TRENTON, N.J. (AP) - Two men convicted of a 2008 murder should receive a new trial because prosecutors didn’t turn over certain evidence to their defense attorneys until a week after their trial began, New Jersey’s Supreme Court ordered Monday.
The case involved the dying man’s last words and his wife who may have plotted to have him killed.
Monday’s ruling faulted prosecutors for not turning over more than a dozen reports that contained facts related to testimony already given by investigators in the case. While the Supreme Court said those actions weren’t malicious, they denied a fair trial to defendants William Brown and Nigil Dawson.
Brown and Dawson were convicted in 2014 of murder and other offenses in the killing of Tracy Crews in his Mercer County home. They were each sentenced to 50 years in prison.
Crews’ wife, Sheena Robinson-Crews, initially told investigators her husband had implicated Brown and Dawson by their nicknames before he died, according to Monday’s ruling. Later, she allegedly changed her account to state that her husband had only implicated Brown.

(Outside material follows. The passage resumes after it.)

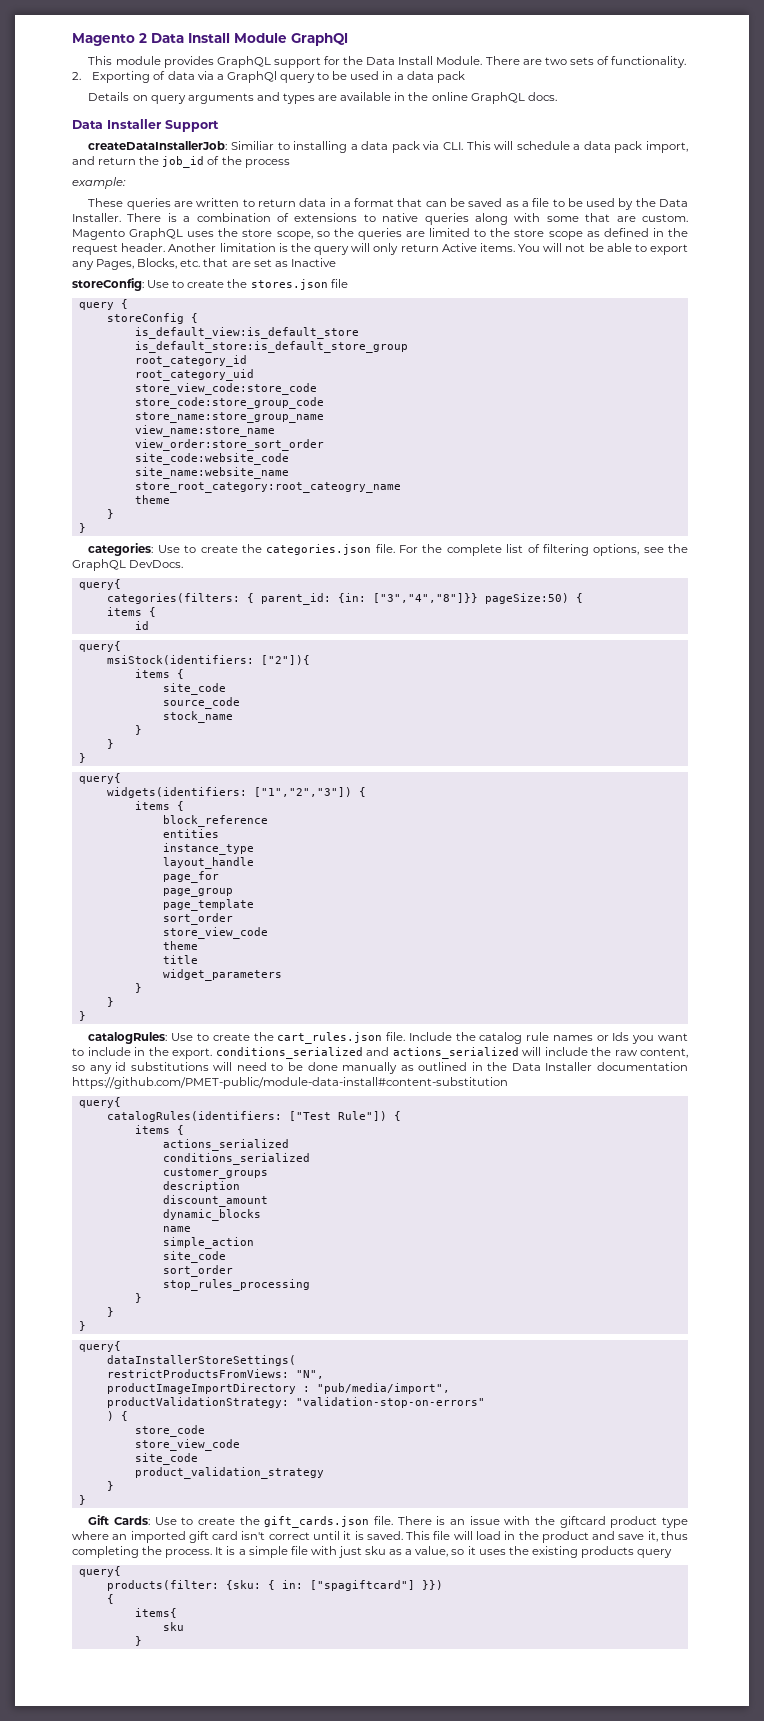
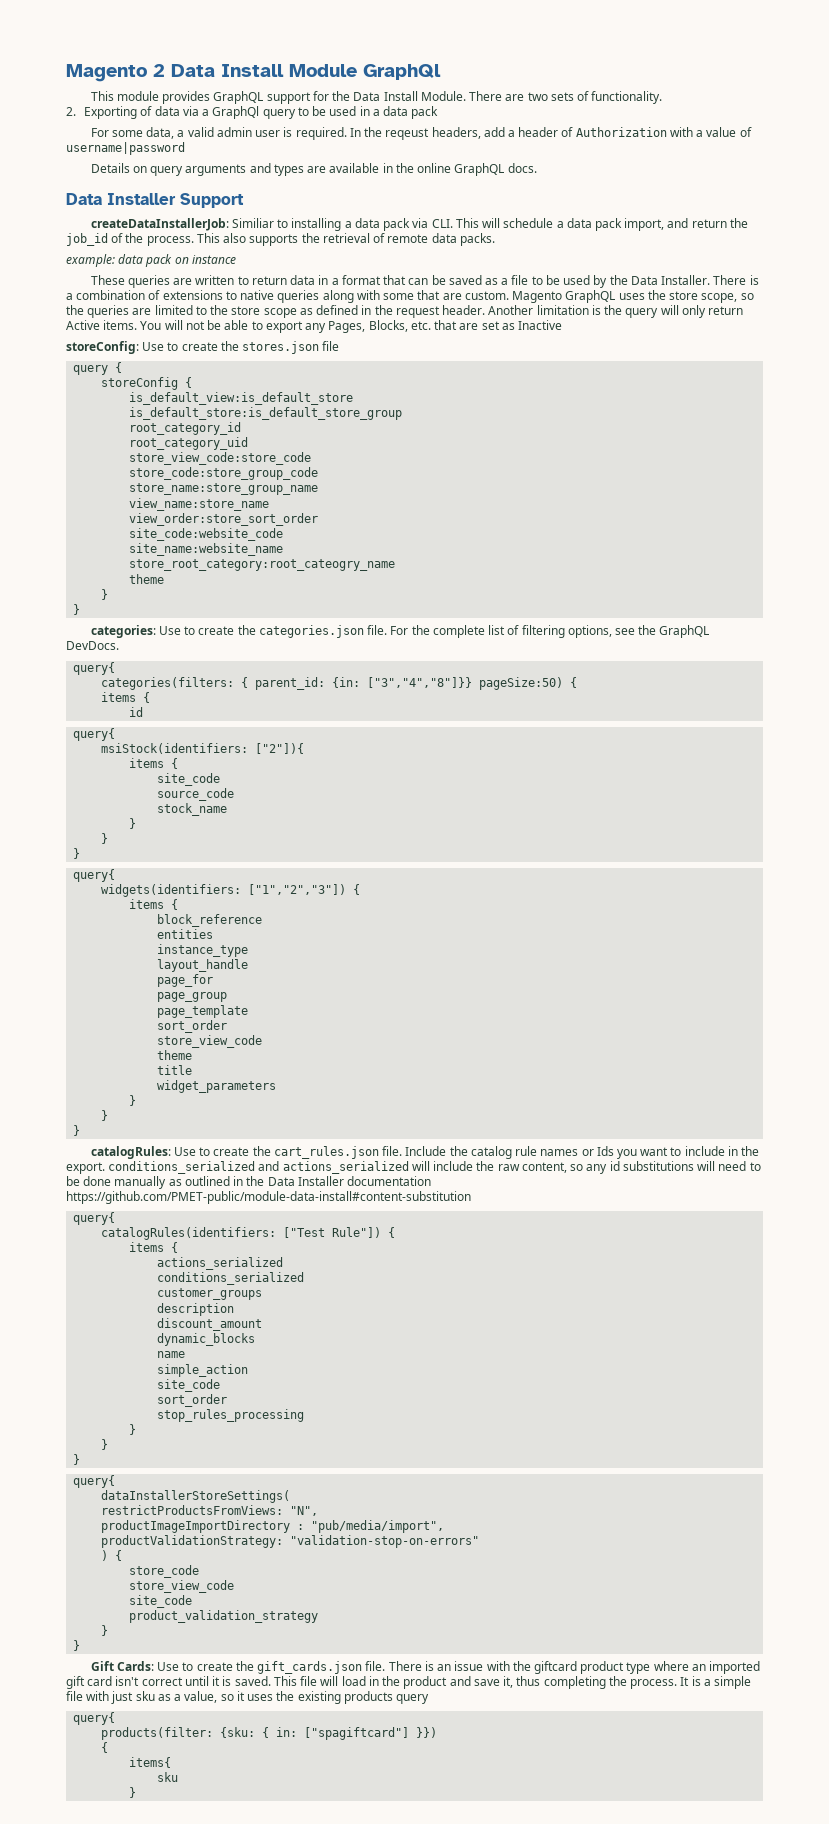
(465, 77) none -> [90,127,752,140] [66,142,185,155] // For some data, a valid admin user is required. In the reqeust headers, add a header of Authorization with a value of username|password
[244,159,290,168] [72,177,126,189] process // example: -> [146,233,495,246] [66,254,236,267] process. This also supports the retrieval of remote data packs. // example: data pack on instance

Inmates at a prison in Pennsylvania where Robinson-Crews was incarcerated on drug charges later told investigators she told them she’d conspired to kill her husband, though the trial judge said he found their credibility lacking.
Still, the Supreme Court’s ruling Monday concluded that the withheld evidence could have allowed the defendants’ attorneys to raise the possibility of third-party guilt on the part of Robinson-Crews in their opening statements to the jury.